Достоевский верил в истину учения Христова; эта истина была для него, конечно, совсем иного порядка, но не меньшей, а большей достоверности, чем «дважды два есть четыре». Вера Достоевского кажется Чехову смутным «угадыванием», не потому ли, что мир внутреннего мистического опыта, который Достоевскому так близок, почти незнаком Чехову? Этот внутренний религиозный опыт, может быть, объективно ложен, но отнюдь не менее точен и ясен, чем самые точные и ясные математические истины. Разумеется, для тех, кто незнаком с интегральным и дифференциальным исчислением, формулы высшей математики кажутся менее ясными, чем дважды два четыре; но из этого не следует, что они менее точны и достоверны. Во всяком случае, возвращаться от высшей математики к таблице умножения в поисках за общедоступной ясностью — значит, идти не вперед, а назад, не к великому будущему, а к малому прошлому. Противополагая недостаточно, будто бы ясной религиозной истине, в которую верил Достоевский, но которая была открыта людям не Достоевским, а Христом, другую, еще не известную истину «настоящего Бога», которая будет открыта, может быть, через десятки тысяч лет и которая сведет все тайны Божии, доныне казавшиеся людям страшными и неисповедимыми, к общедоступной ясности таблицы умножения, — Чехов тем самым подписывает смертный приговор не только современному религиозному движению в России, но и всему христианству, всей религиозной жизни человечества, как вымирающему «пережитку», обломку старых, никому ненужных суеверий; порывает всякую живую связь между прошлым и будущим всемирной культуры. Ежели так, то не только современное религиозное движение в России, но и все христианство, «само по себе», а «современная культура сама по себе». Они враги на жизнь и смерть. Пусть Чехов и не сделал этого вывода; все же ясно, что он не мог его избегнуть.

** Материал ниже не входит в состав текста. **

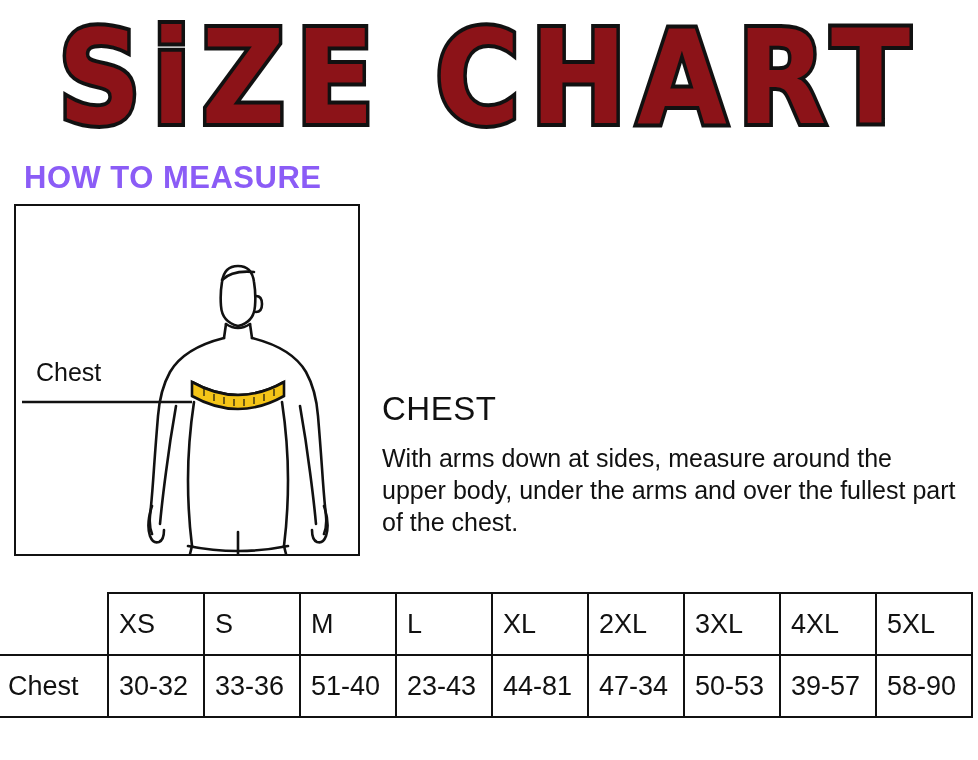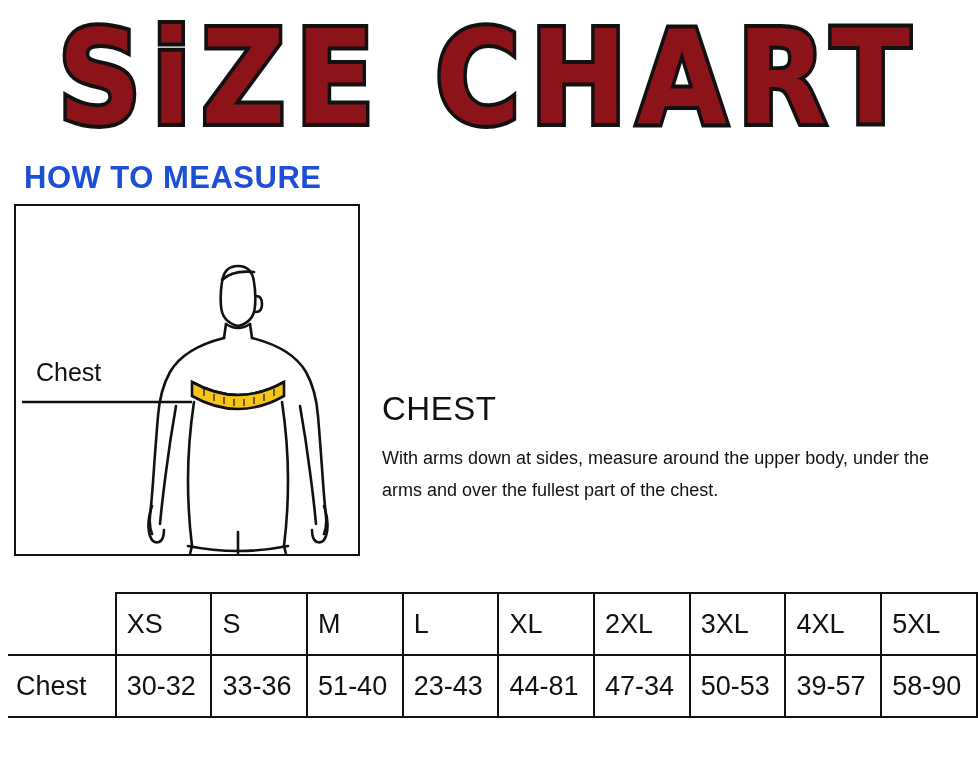"HOW TO MEASURE" .how-to { color: #1d4ed8 -> #8b5cf6 }
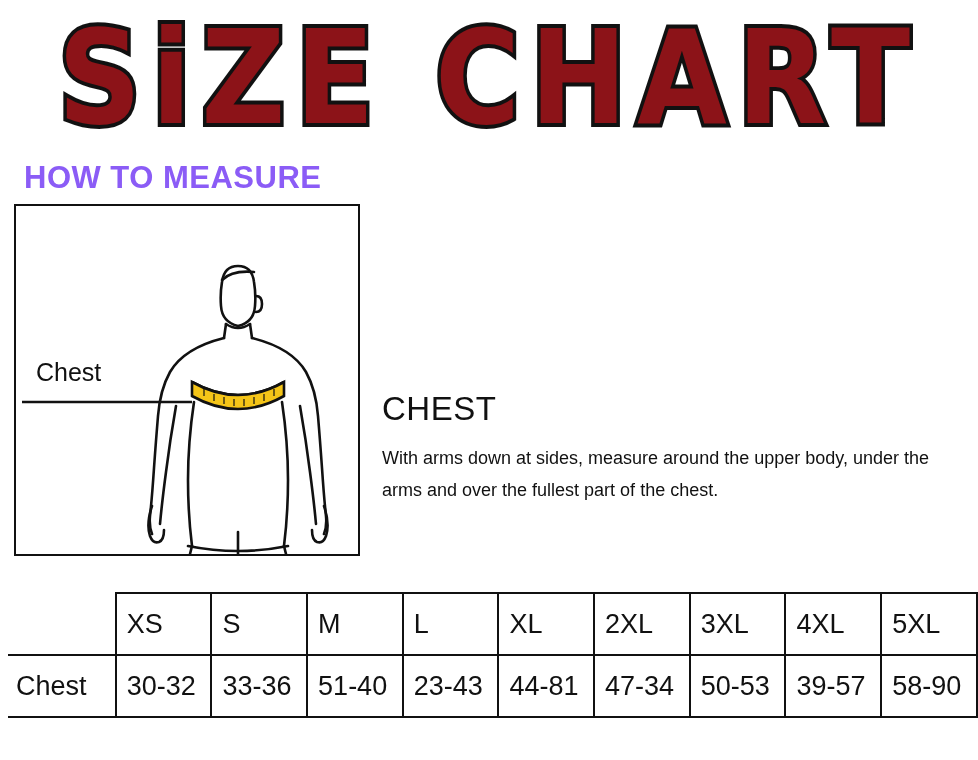"With arms down at sides," .desc-body { font-size: 18px -> 25px }
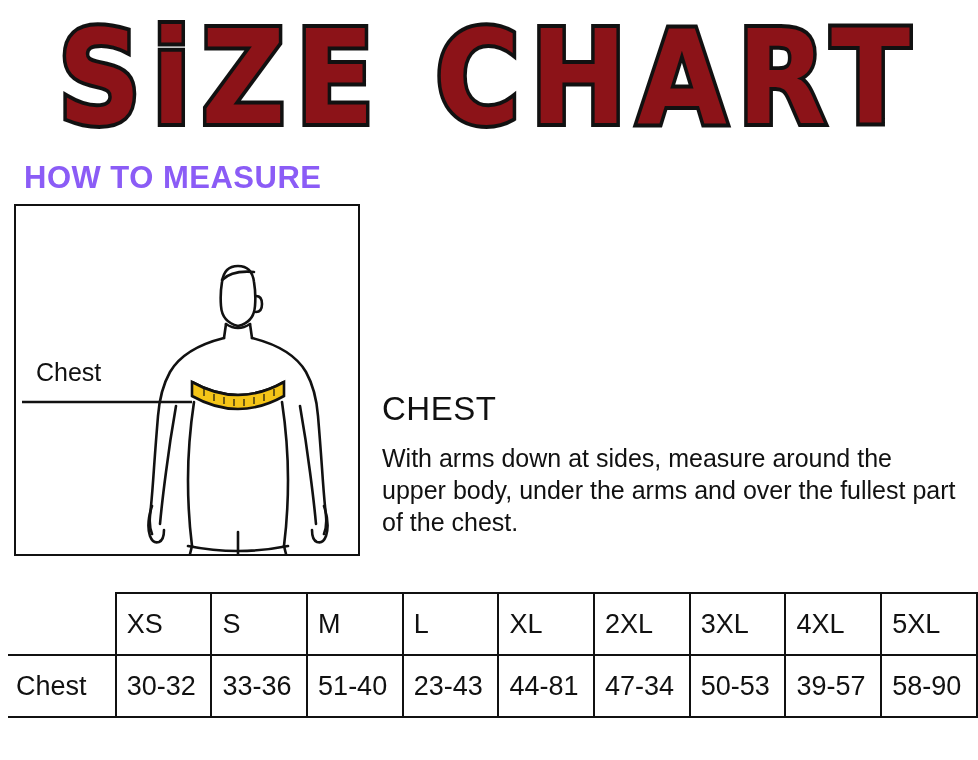"XS" table.size-table { margin-left: 8px -> 0 }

В рассказе «Студент», в глухой деревне у пылающего костра, в ночь на Страстную Пятницу простые люди тронуты до слез рассказом студента о том, что происходило девятнадцать веков назад в точно такую же ночь, у такого же костра, во дворе первосвященника Каиафы. «То, о чем он только что рассказывал, что происходило девятнадцать веков назад, — думает студент, — имеет отношение к настоящему, к этой пустынной деревне, к нему самому, ко всем людям. Прошлое связано с настоящим непрерывною цепью событий, вытекавших одно из другого. И ему казалось, что он только что видел оба конца этой цепи: дотронулся до одного конца, как дрогнул другой… Правда и красота, направлявшие человеческую жизнь там, во дворе первосвященника, продолжались непрерывно до сего дня и, по-видимому, всегда составляли главное в человеческой жизни и вообще на земле»…
С одной стороны, христианство — только «пережиток того, что отживает и уже почти отжило», обломок старины, не имеющий никакого отношения к будущему; с другой — христианство есть вечная цепь, соединяющая прошлое с будущим, в христианстве — «вечная правда и красота, составляющие главное в человеческой жизни и вообще на земле». Как выйти из этого противоречия? Чехов не только не вышел из него, но и не вошел в него, как следует, по крайней мере, своим сознанием не вошел, а прошел мимо, не задумываясь. Он говорил христианству то окончательное да, то окончательное нет с одинаковой опрометчивой легкостью. И русская интеллигенция тоже не задумалась.